I am having trouble creating individual review comments. Click here to see my feedback.
csrc/trtllm_fused_moe_kernel_launcher.cu (1799-1804)
The removal of the specific dtype checks for routing_logits based on RoutingMethodType is concerning. It's important to ensure that all routing methods now correctly handle both dl_float32 and dl_bfloat16 for routing_logits. If certain routing methods still require a specific dtype, this change could introduce errors. It's better to have specific checks for each routing method.
csrc/trtllm_fused_moe_kernel_launcher.cu (393-397)
The addition of mRoutingLogitsDtype and norm_topk_prob as arguments to the routing_runner.run function call is correct, but it's crucial to ensure that these parameters are correctly passed and handled in all subsequent calls to this function throughout the codebase. It's important to verify that the data types and values are consistent with the expected behavior of the routing kernel.
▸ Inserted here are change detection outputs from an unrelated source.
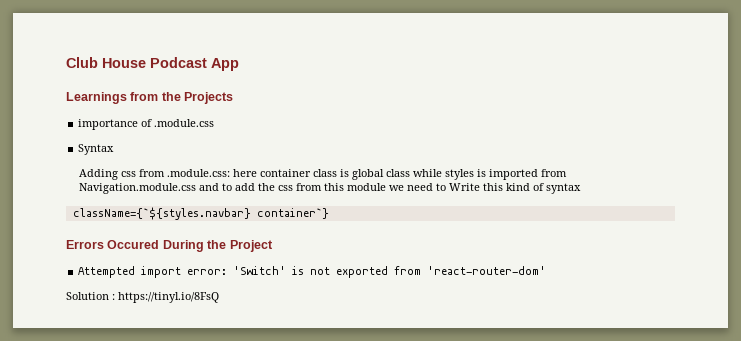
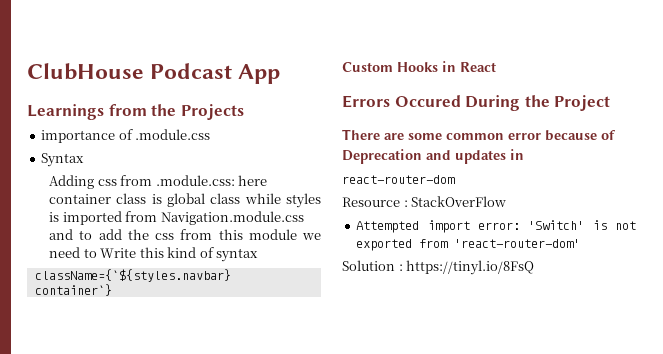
- Club House Podcast App
+ ClubHouse Podcast App
+ Custom Hooks in React
+ There are some common error because of Deprecation and updates in
+ react-router-dom
+ Resource : StackOverFlow

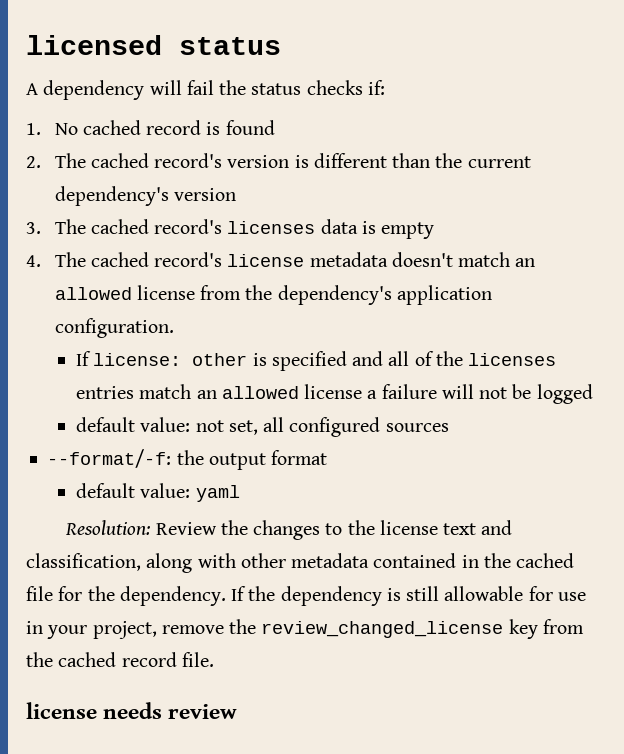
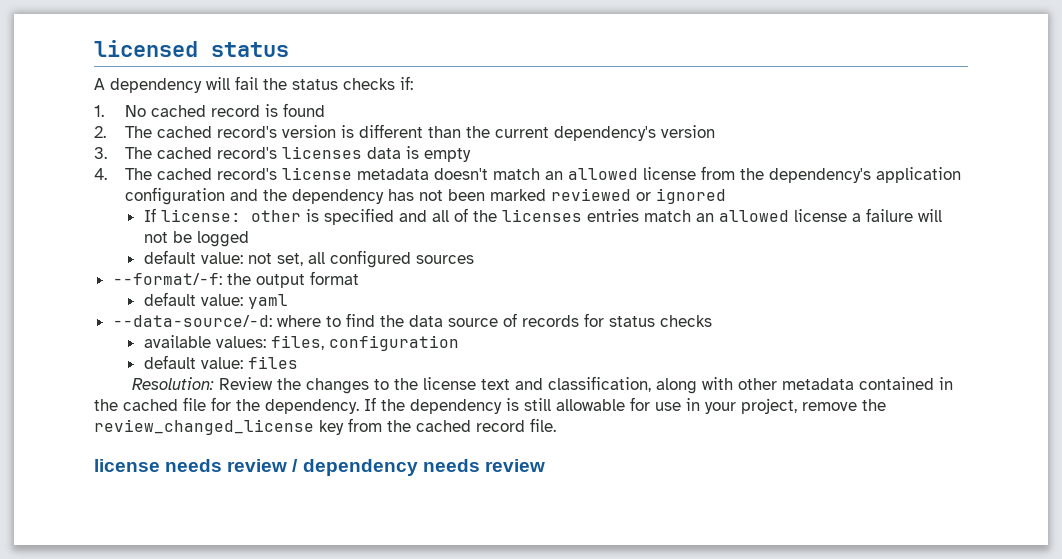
- 4. The cached record's license metadata doesn't match an allowed license from the dependency's application configuration.
+ 4. The cached record's license metadata doesn't match an allowed license from the dependency's application configuration and the dependency has not been marked reviewed or ignored
+ --data-source/-d: where to find the data source of records for status checks
+ available values: files, configuration
+ default value: files
- license needs review
+ license needs review / dependency needs review

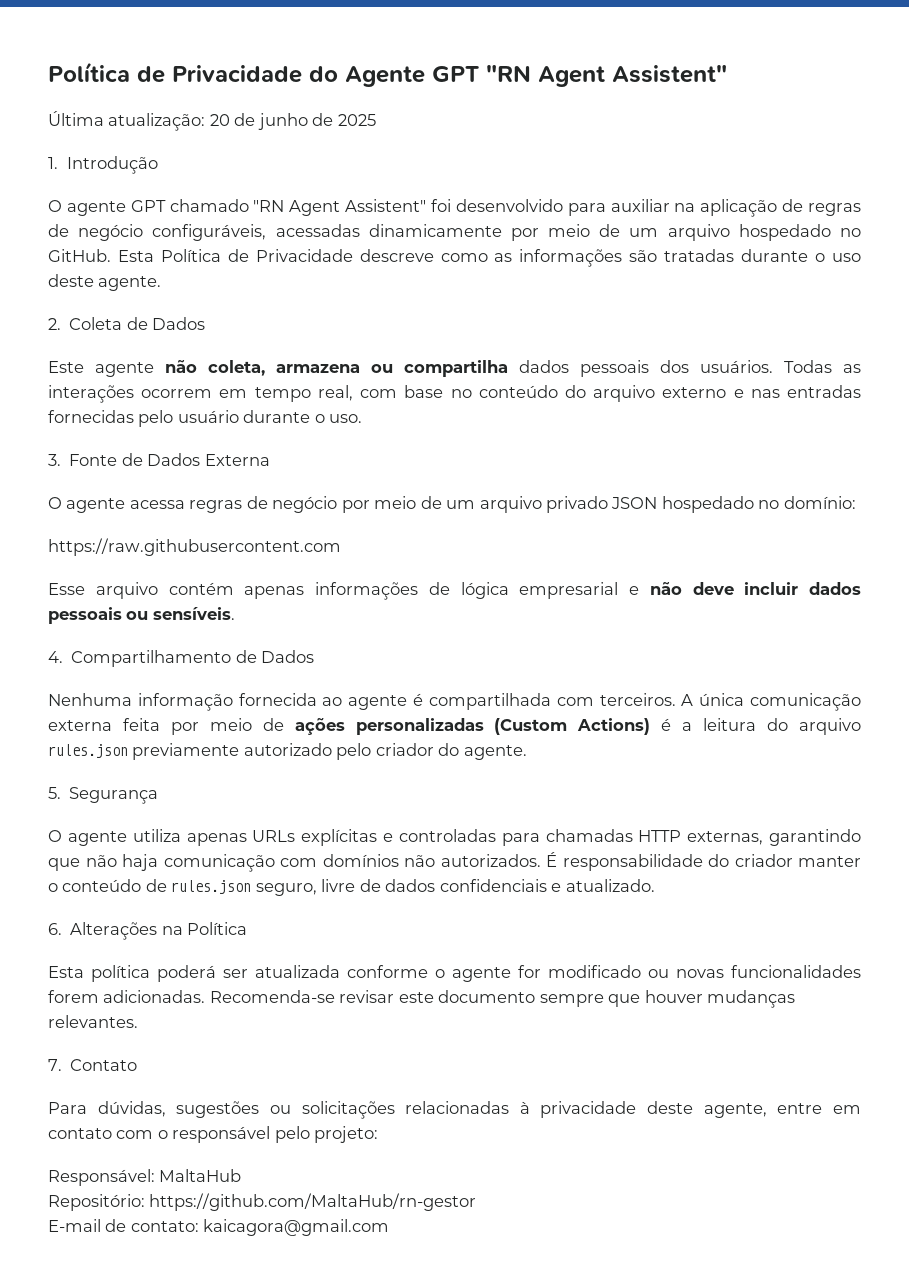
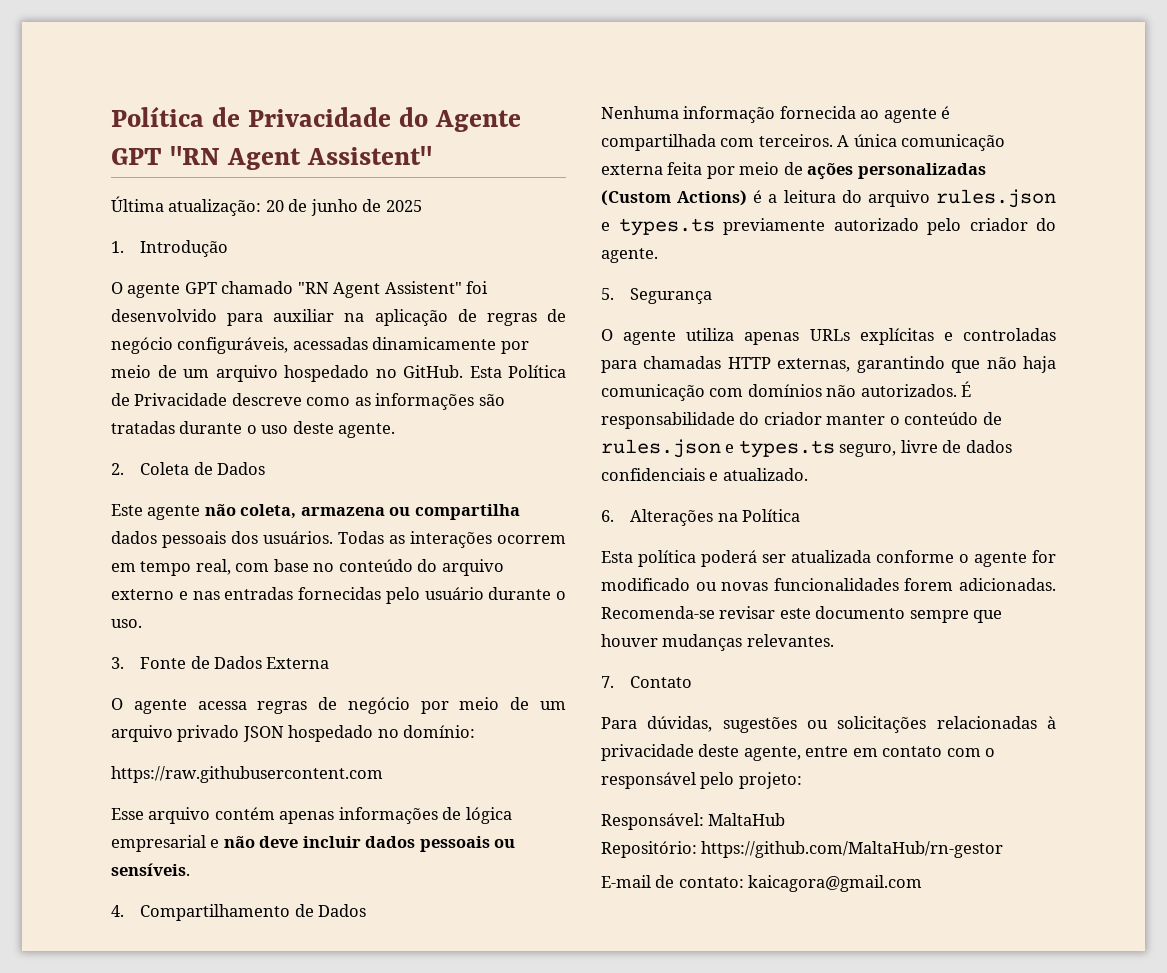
- A única comunicação externa feita por meio de ações personalizadas (Custom Actions) é a leitura do arquivo rules.json previamente autorizado pelo criador do agente.
+ A única comunicação externa feita por meio de ações personalizadas (Custom Actions) é a leitura do arquivo rules.json e types.ts previamente autorizado pelo criador do agente.
- É responsabilidade do criador manter o conteúdo de rules.json seguro, livre de dados confidenciais e atualizado.
+ É responsabilidade do criador manter o conteúdo de rules.json e types.ts seguro, livre de dados confidenciais e atualizado.

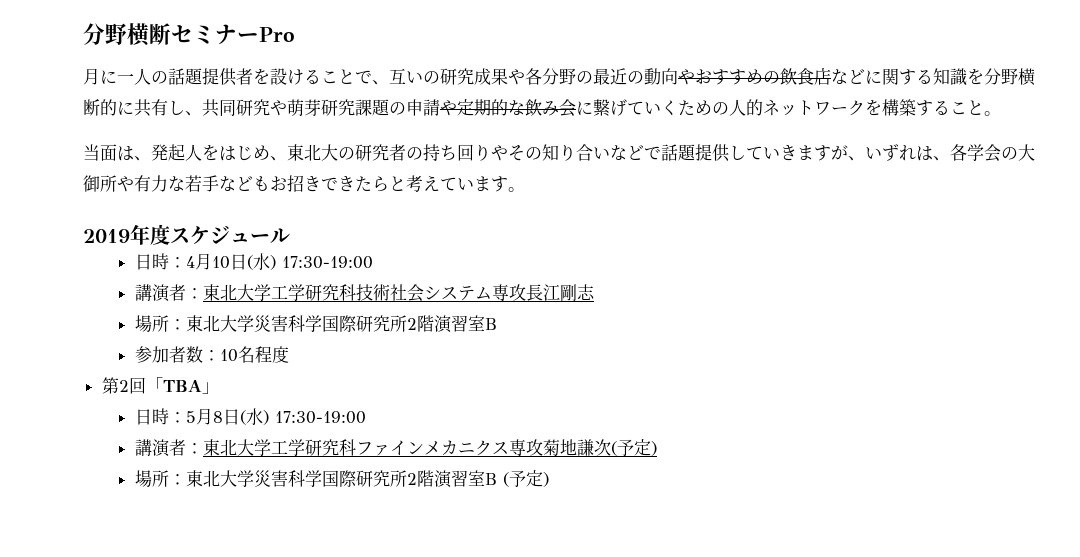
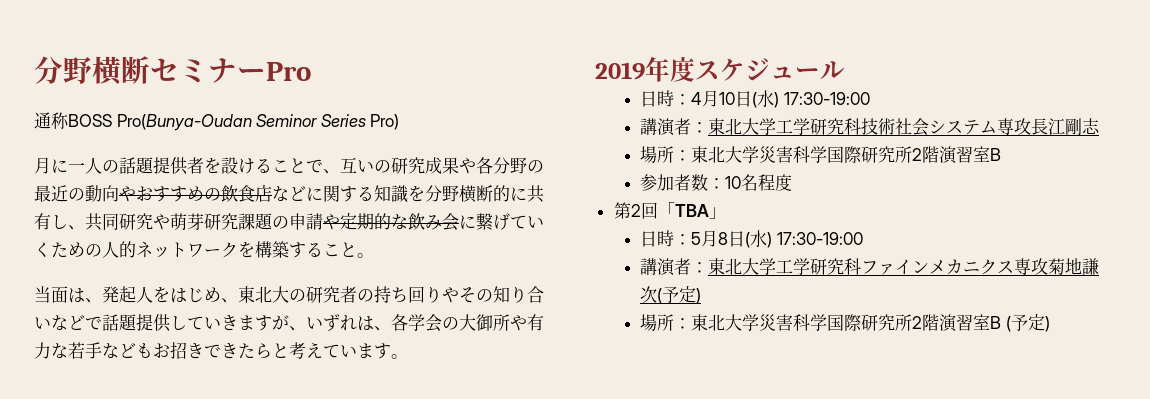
+ 通称BOSS Pro(Bunya-Oudan Seminor Series Pro)

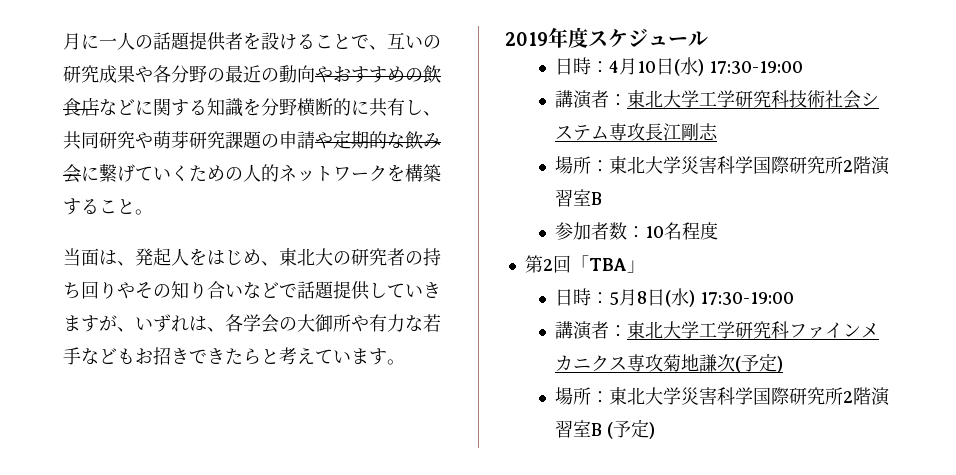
- 分野横断セミナーPro
- 通称BOSS Pro(Bunya-Oudan Seminor Series Pro)

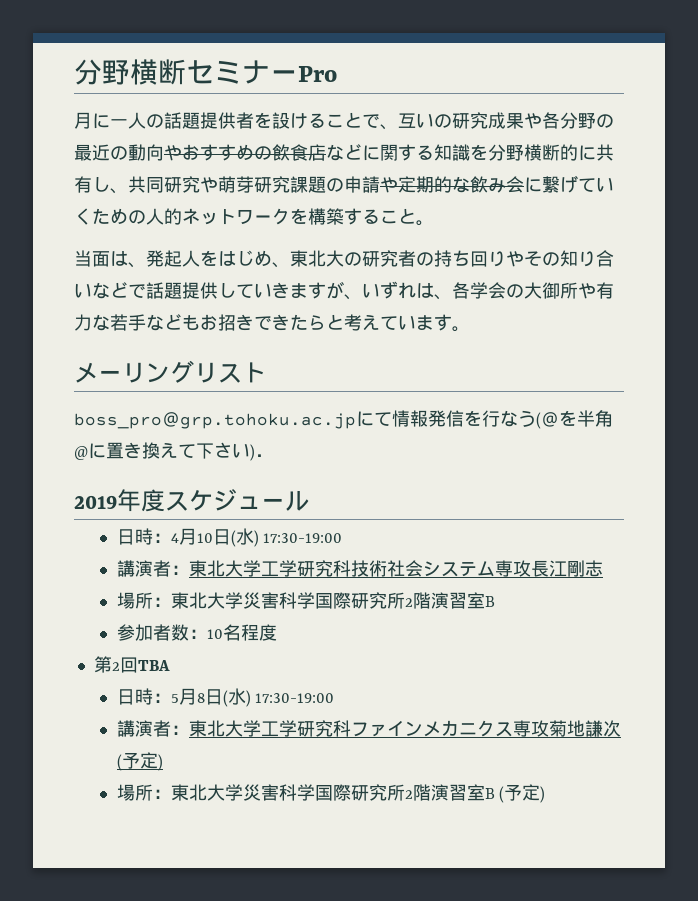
+ 分野横断セミナーPro
+ メーリングリスト
+ boss_pro＠grp.tohoku.ac.jpにて情報発信を行なう(＠を半角@に置き換えて下さい)．
- 第2回「TBA」
+ 第2回TBA

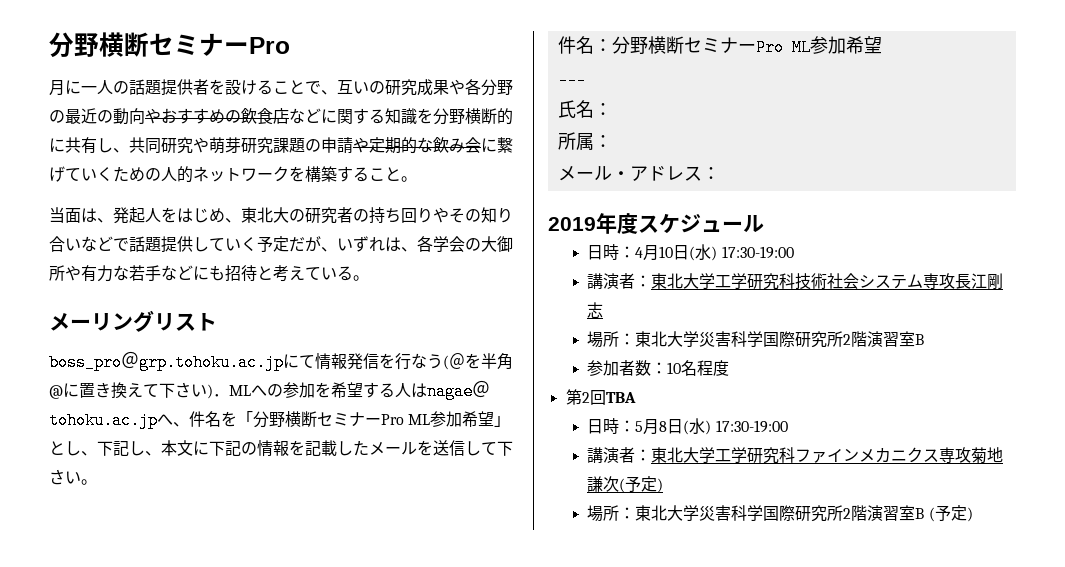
- 当面は、発起人をはじめ、東北大の研究者の持ち回りやその知り合いなどで話題提供していきますが、いずれは、各学会の大御所や有力な若手などもお招きできたらと考えています。
+ 当面は、発起人をはじめ、東北大の研究者の持ち回りやその知り合いなどで話題提供していく予定だが、いずれは、各学会の大御所や有力な若手などにも招待と考えている。
- boss_pro＠grp.tohoku.ac.jpにて情報発信を行なう(＠を半角@に置き換えて下さい)．
+ boss_pro＠grp.tohoku.ac.jpにて情報発信を行なう(＠を半角@に置き換えて下さい)．MLへの参加を希望する人はnagae＠tohoku.ac.jpへ、件名を「分野横断セミナーPro ML参加希望」とし、下記し、本文に下記の情報を記載したメールを送信して下さい。
+ 件名：分野横断セミナーPro ML参加希望
+ ---
+ 氏名：
+ 所属：
+ メール・アドレス：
csrc/trtllm_fused_moe_kernel_launcher.cu (904-907)
The static_cast<float*> here is concerning. It's better to use data_ptr() directly and let the kernel handle the type. This is especially important if routing_logits is not always a float*. This could lead to incorrect memory access or type casting issues.
args->routing_logits = static_cast<float*>(routing_logits.value().data_ptr());
csrc/trtllm_fused_moe_routing_deepseek.cu (162-165)
Using loadScalar is better than static_cast<float>(params.mPtrRoutingBias[threadExpert]) as it handles the type correctly. This avoids potential type casting issues.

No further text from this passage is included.